La prueba piloto de una unidad eléctrica destinada al transporte público en la ruta 108 de Tuxtla Gutiérrez dejó más dudas que certezas sobre su viabilidad en las condiciones actuales del estado. Aunque el proyecto fue presentado como una alternativa para impulsar la movilidad sustentable, el vehículo únicamente prestó servicio durante parte de dos jornadas, pese a que el periodo de evaluación contemplaba tres días completos.

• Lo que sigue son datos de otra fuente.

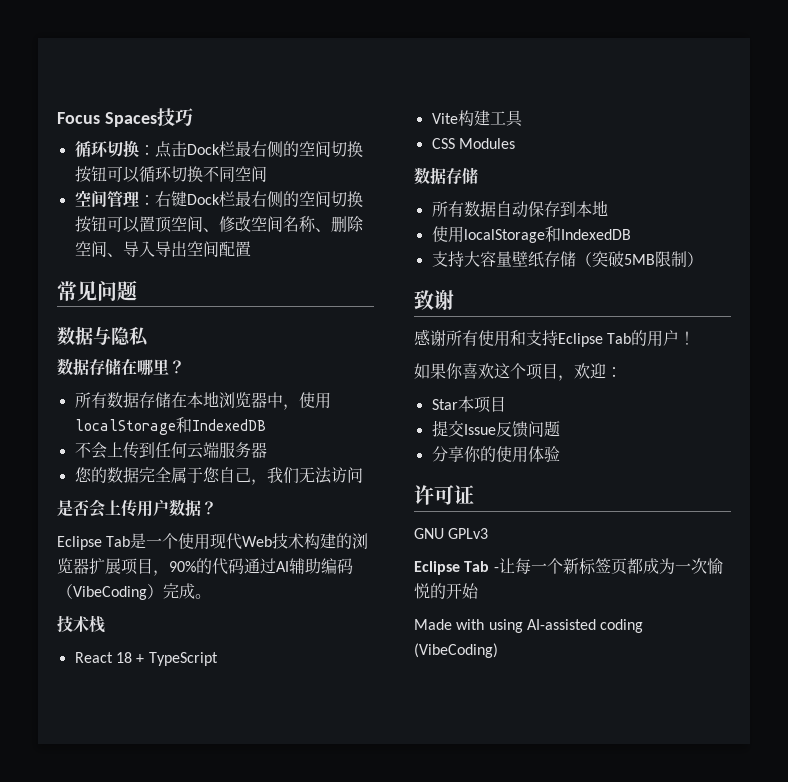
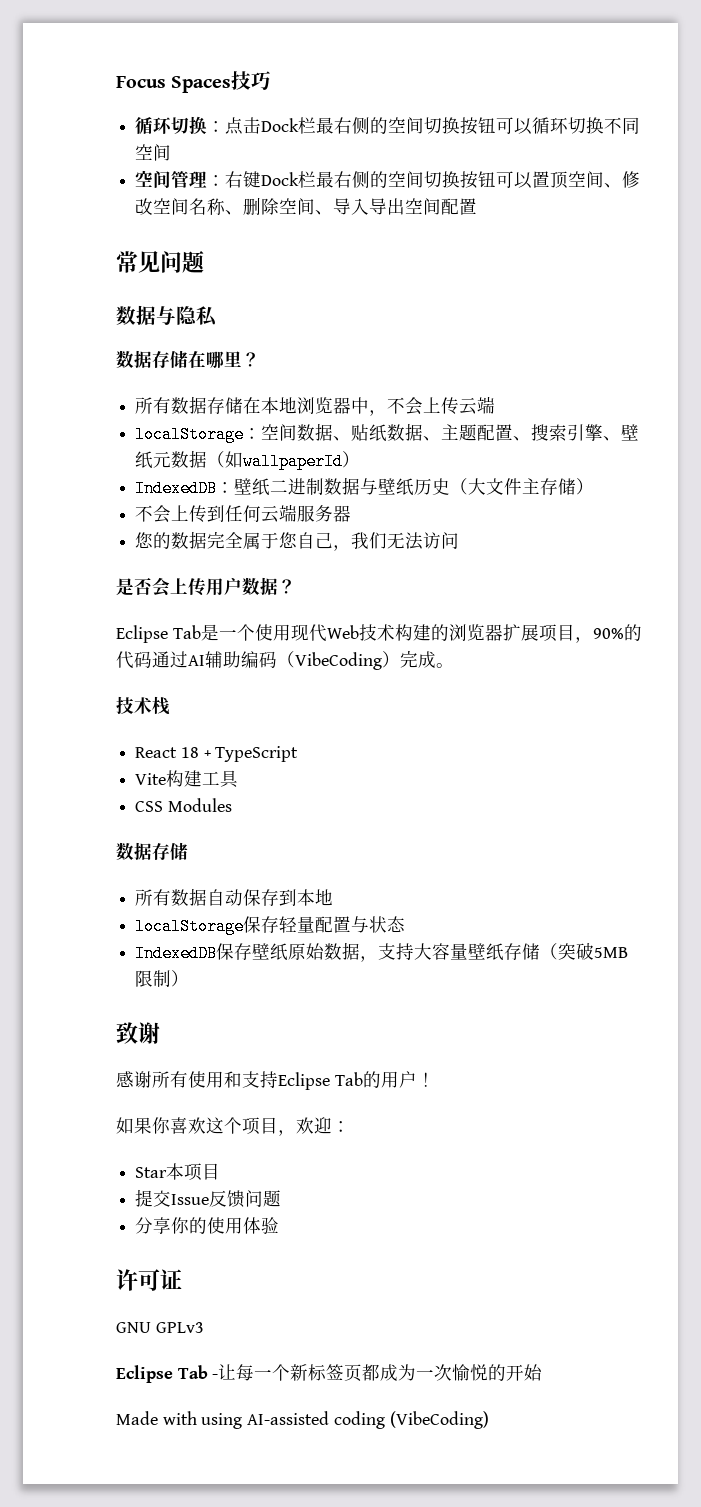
- 所有数据存储在本地浏览器中，使用localStorage和IndexedDB
+ 所有数据存储在本地浏览器中，不会上传云端
+ localStorage：空间数据、贴纸数据、主题配置、搜索引擎、壁纸元数据（如wallpaperId）
+ IndexedDB：壁纸二进制数据与壁纸历史（大文件主存储）
  所有数据自动保存到本地
- 使用localStorage和IndexedDB
- 支持大容量壁纸存储（突破5MB限制）
+ localStorage保存轻量配置与状态
+ IndexedDB保存壁纸原始数据，支持大容量壁纸存储（突破5MB限制）

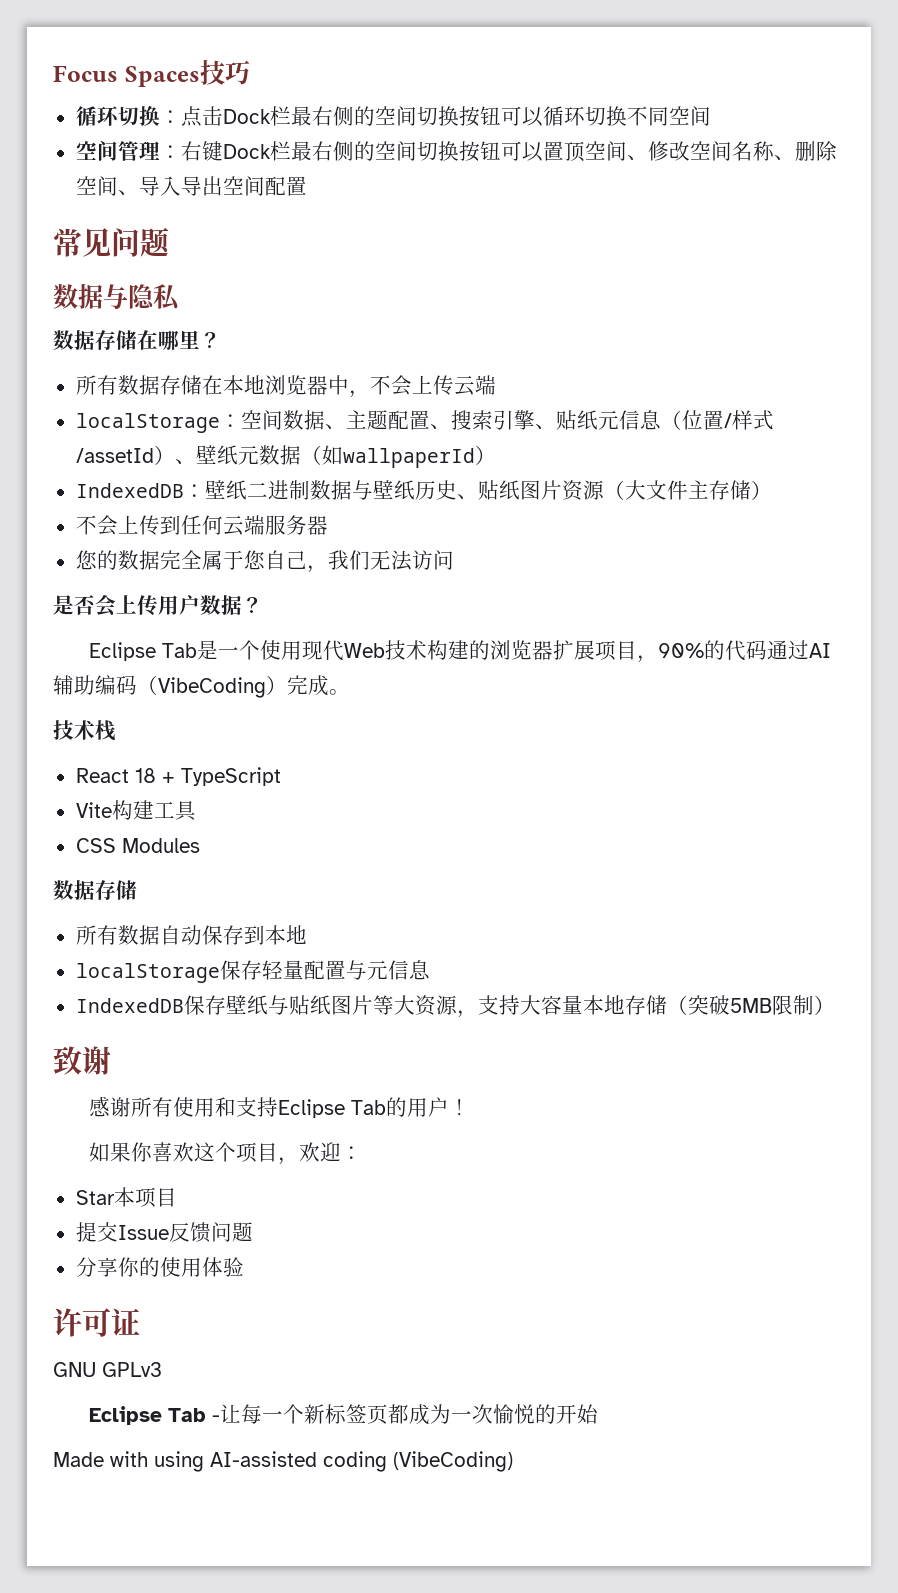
- localStorage：空间数据、贴纸数据、主题配置、搜索引擎、壁纸元数据（如wallpaperId）
+ localStorage：空间数据、主题配置、搜索引擎、贴纸元信息（位置/样式/assetId）、壁纸元数据（如wallpaperId）
- IndexedDB：壁纸二进制数据与壁纸历史（大文件主存储）
+ IndexedDB：壁纸二进制数据与壁纸历史、贴纸图片资源（大文件主存储）
- localStorage保存轻量配置与状态
+ localStorage保存轻量配置与元信息
- IndexedDB保存壁纸原始数据，支持大容量壁纸存储（突破5MB限制）
+ IndexedDB保存壁纸与贴纸图片等大资源，支持大容量本地存储（突破5MB限制）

De acuerdo con operadores y usuarios de la ruta, la unidad presentó limitaciones relacionadas con la autonomía de su batería, lo que obligó a suspender el servicio antes de concluir la jornada del primer día. Tras permanecer varias horas en recarga, el vehículo no volvió a incorporarse a la operación ese mismo día, afectando el desarrollo de las pruebas programadas.
Al día siguiente, el autobús eléctrico volvió a circular, pero solo logró completar un reducido número de recorridos antes de quedarse nuevamente sin energía. La unidad terminó inmovilizada en la vía pública y fue retirada con apoyo de una grúa, por lo que el tercer día de pruebas ya no ofreció servicio, dando por concluido anticipadamente el ejercicio de evaluación.
Representantes del sector transportista consideraron que, si bien la transición hacia tecnologías más limpias es un objetivo deseable, actualmente existen obstáculos importantes para adoptar este tipo de unidades en Chiapas. Entre ellos señalaron el elevado costo de adquisición, la falta de infraestructura para recarga, la escasez de personal especializado para atender fallas mecánicas y los altos costos de mantenimiento, factores que, aseguran, dificultan su implementación en el transporte público del estado.